Although Zimbabwean President Robert Mugabe’s recent price cuts are projected to halve the state’s income in the short term and will further cripple the economy, business leaders remain reluctant to openly criticise his policies.
A large proportion of businesses in Zimbabwe are expected to report losses within the next quarter, which will have a severe effect on the revenue generated by the state through corporate tax.
Manufacturers are downscaling operations now, with some closing shop because of the lack of demand. The decline in manufacturing is expected to strike a blow to exports, which will affect the amount of foreign exchange flowing into the country.
Foreign exchange shortages will, in turn, restrict imports of fuel, electricity and medical supplies.
Nonetheless, business is tiptoeing around Mugabe, using flattery to win his ear at a crucial meeting last week.
According to a confidential business briefing handed to Mugabe, and minutes taken by one of the 12-member business team that attended the meeting, business leaders plied Mugabe with accolades, saying his “contribution to Zimbabwe was without equal”, that he was a “decisive” leader and that “the country” was responsible for the economic crisis by failing to meet his goals of “creating a prosperous society for all”.
The business leaders said Mugabe’s price war, which has left store shelves empty and worsened the dire economic situation of most Zimbabweans, “had very good reasons”.
Publication this week of the contents of the document presented to Mugabe at last week’s meeting is certain to attract criticism for business leaders.
Although Mugabe accuses business of backing his opponents and working against his policies, business has hardly ever publicly criticised his government, opting instead for a policy of appeasement in the face of an increasingly irritable government.
In spite of 4 000 arrests and the closure of hundreds of businesses, not only did business refuse to blame the crisis on Mugabe, but it even took the extraordinary step of taking the blame itself.
“When we look at how we as a nation have performed against the goal that you set for us, that is the goal to create a prosperous nation where the lives of all our people are uplifted, we can all clearly see that we have all let you down … this country, business and government, have let you down.”
Business leaders argue that outright criticism of Mugabe will only worsen matters. But others point out that in an economy in which new private investment has dried up and businesses are scaling down existing operations, government has emerged as the last single source of meaningful business.
Meanwhile, the increasing dominance of the black market is depriving the state of much-needed tax revenue.
An analyst, who preferred to remain anonymous, said the informal economic system in place now is resulting in massive tax evasion. The analyst said the loss in tax revenue will severely limit the state’s ability to finance its activities.
Anticipated losses of close to 50% of revenues are expected to lead to a widening of the budget deficit, likely to be financed by increasing domestic money supply, a move which will put increased pressure on already soaring inflation.
With an increased perceived risk in Zimbabwe, it is becoming more difficult for the state to secure finance from banks and friendly countries such as China. Zimbabwean sources say business confidence is at an all-time low and this is deterring domestic and foreign investment.
The analyst said price controls not related to cost will ultimately drive the economy into deep economic recession.
Another analyst warned that the price controls could lead to an inflation explosion soon.
Documents from last week’s meeting show that business believes a “robust implementation” of a package of reforms it proposes will bring stability to the inflation-ravaged economy within 90 days.

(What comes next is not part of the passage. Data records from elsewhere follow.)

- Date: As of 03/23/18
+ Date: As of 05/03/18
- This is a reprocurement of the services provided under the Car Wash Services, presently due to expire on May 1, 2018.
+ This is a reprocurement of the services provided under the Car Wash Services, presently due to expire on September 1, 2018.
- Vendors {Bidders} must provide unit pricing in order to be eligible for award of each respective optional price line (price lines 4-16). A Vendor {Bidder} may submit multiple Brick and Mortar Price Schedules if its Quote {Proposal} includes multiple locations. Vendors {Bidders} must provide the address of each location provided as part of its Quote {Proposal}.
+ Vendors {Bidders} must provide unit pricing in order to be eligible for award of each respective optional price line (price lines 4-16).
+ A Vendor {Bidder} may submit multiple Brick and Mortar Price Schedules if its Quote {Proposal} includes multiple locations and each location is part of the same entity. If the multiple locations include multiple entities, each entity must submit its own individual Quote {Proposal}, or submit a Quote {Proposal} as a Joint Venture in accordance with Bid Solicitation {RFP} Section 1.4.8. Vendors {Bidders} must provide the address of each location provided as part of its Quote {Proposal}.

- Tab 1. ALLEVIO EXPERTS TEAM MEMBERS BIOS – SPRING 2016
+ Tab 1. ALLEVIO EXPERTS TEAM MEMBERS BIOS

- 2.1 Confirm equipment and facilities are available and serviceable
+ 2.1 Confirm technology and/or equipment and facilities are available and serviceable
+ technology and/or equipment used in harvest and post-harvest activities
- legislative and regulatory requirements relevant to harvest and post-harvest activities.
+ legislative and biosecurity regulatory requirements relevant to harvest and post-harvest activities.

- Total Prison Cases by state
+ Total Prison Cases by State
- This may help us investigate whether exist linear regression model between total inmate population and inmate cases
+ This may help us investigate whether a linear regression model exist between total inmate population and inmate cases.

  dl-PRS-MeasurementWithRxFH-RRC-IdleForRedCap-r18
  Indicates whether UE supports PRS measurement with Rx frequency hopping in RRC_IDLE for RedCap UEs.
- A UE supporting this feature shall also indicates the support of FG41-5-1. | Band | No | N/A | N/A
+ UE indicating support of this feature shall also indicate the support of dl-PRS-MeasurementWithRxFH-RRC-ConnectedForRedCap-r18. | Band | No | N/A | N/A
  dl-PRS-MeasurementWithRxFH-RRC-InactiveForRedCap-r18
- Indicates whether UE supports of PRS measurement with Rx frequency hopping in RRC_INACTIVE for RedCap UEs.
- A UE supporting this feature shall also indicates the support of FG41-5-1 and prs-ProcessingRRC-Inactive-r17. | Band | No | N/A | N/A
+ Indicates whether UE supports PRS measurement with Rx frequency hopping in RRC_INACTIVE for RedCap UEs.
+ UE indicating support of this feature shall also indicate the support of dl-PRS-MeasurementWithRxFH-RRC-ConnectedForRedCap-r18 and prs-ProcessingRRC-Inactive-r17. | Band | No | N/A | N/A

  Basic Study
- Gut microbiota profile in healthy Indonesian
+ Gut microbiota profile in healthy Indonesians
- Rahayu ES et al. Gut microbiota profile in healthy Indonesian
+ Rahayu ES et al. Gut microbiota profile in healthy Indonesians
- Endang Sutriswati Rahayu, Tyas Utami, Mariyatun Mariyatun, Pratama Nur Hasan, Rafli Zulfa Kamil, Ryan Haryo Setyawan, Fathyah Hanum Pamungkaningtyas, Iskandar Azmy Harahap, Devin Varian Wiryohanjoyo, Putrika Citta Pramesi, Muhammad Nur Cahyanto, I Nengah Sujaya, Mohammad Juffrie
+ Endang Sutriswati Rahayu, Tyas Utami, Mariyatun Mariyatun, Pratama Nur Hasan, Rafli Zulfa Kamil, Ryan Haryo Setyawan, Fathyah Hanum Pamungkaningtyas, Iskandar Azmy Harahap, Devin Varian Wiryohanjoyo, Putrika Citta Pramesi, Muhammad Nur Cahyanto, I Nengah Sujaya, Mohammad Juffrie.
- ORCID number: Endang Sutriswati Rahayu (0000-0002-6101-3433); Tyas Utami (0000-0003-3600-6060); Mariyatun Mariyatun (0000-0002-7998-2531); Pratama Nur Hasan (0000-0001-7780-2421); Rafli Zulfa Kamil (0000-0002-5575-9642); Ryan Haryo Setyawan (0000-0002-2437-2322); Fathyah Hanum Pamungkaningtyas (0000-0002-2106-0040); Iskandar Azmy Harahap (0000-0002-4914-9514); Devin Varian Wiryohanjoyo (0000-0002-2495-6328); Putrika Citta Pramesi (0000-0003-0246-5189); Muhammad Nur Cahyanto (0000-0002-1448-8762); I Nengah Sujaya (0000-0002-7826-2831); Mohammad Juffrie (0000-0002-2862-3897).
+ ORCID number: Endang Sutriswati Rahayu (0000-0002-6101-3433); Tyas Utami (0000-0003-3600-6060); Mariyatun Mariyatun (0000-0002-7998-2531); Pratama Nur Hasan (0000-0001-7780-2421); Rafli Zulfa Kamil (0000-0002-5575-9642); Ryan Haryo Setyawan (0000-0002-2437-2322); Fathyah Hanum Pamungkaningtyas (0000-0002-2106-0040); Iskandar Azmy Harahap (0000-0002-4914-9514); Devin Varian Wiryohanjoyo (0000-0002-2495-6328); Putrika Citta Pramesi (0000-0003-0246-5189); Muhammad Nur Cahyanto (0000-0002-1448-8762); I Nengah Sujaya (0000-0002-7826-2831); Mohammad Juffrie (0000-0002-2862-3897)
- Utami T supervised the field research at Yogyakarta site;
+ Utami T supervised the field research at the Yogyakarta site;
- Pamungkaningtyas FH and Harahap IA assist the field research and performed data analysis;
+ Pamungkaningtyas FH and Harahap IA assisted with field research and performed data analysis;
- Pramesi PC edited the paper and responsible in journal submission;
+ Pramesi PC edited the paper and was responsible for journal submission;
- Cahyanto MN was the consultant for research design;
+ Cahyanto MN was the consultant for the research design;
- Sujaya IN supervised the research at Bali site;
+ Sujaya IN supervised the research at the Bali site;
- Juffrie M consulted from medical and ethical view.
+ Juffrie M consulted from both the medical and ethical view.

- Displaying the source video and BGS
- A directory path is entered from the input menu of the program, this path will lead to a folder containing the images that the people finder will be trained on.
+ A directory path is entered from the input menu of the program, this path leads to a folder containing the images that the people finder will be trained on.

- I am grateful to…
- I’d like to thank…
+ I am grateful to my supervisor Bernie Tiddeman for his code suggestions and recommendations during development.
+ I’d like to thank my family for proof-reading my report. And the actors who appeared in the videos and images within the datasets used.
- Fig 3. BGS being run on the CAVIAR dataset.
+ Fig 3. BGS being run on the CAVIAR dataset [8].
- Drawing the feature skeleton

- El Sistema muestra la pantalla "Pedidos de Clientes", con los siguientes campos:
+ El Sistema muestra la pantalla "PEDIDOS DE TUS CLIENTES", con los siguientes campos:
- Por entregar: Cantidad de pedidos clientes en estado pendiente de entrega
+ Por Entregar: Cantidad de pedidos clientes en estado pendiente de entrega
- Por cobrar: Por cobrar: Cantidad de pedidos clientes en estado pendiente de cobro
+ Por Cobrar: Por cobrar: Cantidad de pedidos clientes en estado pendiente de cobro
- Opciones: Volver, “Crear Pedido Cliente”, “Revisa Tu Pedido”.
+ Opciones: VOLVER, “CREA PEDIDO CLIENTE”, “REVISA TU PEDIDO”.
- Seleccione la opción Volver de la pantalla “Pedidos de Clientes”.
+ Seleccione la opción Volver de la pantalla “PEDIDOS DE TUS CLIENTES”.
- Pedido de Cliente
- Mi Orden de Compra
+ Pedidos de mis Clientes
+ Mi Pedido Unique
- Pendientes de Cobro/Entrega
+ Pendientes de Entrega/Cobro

“It is our view that we face extraordinary challenges that require extraordinary measures and unconventional methods,” business said, recommending that Mugabe assemble “a team of business and government to put together and implement a comprehensive emergency package of measures to rescue, stabilise and eventually turn around our economy”.
The package of reforms includes the need to approach “friendly” states and institutions for a “substantial” foreign currency injection to stabilise the battered currency rate and a new pricing policy that strikes a balance between viability for business and affordability for consumers.
Business also wants an end to all forms of government controls on the economy, an end to insecurity on the farms and finalisation of proposed legislation that will have a bearing on investment, such as the Empowerment Bill and planned changes to mining laws. Mugabe was asked to reform state-owned enterprises — some of which report losses equal to the national budget and are run by corrupt ruling party appointees.
“Once this internal package of measures achieves traction,” says the document, foreign support will rush in and recovery could be as soon as three months.
Minutes of the meeting disclose that Mugabe instructed the business leaders to add the “removal of sanctions” to their list of what measures are necessary to end the crisis.